---- PROVIDED RECORDS

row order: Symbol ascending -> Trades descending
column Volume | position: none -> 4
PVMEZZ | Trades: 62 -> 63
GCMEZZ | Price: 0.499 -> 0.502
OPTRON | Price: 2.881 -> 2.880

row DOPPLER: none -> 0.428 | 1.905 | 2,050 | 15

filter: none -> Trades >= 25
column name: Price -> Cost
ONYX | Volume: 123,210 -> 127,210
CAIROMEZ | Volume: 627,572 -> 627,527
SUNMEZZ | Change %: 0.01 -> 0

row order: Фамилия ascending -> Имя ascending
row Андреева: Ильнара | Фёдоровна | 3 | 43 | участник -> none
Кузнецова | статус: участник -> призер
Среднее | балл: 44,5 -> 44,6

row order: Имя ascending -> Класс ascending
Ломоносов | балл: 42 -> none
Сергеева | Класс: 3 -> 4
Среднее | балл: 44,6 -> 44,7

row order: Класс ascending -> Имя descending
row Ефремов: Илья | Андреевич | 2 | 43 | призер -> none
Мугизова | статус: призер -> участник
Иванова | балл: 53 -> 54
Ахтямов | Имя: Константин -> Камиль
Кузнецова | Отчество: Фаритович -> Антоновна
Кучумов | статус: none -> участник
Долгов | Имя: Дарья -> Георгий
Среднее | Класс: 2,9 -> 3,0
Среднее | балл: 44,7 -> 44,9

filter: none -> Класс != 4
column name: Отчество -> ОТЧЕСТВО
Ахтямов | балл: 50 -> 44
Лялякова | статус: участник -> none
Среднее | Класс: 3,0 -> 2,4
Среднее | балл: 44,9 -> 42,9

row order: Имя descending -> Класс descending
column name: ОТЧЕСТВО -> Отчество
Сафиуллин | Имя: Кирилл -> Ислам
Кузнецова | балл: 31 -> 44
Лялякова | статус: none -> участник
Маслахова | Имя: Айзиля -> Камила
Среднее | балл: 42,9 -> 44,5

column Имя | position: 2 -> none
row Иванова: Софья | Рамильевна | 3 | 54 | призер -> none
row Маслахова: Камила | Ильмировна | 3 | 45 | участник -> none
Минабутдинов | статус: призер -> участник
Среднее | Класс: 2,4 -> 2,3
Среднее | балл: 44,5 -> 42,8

--------

### TASK OBJECTIVE
Working through the records, copy each line in which the word "Отчество" appears.

### RESPONSE
Кузнецова | Отчество: Фаритович -> Антоновна
column name: Отчество -> ОТЧЕСТВО
column name: ОТЧЕСТВО -> Отчество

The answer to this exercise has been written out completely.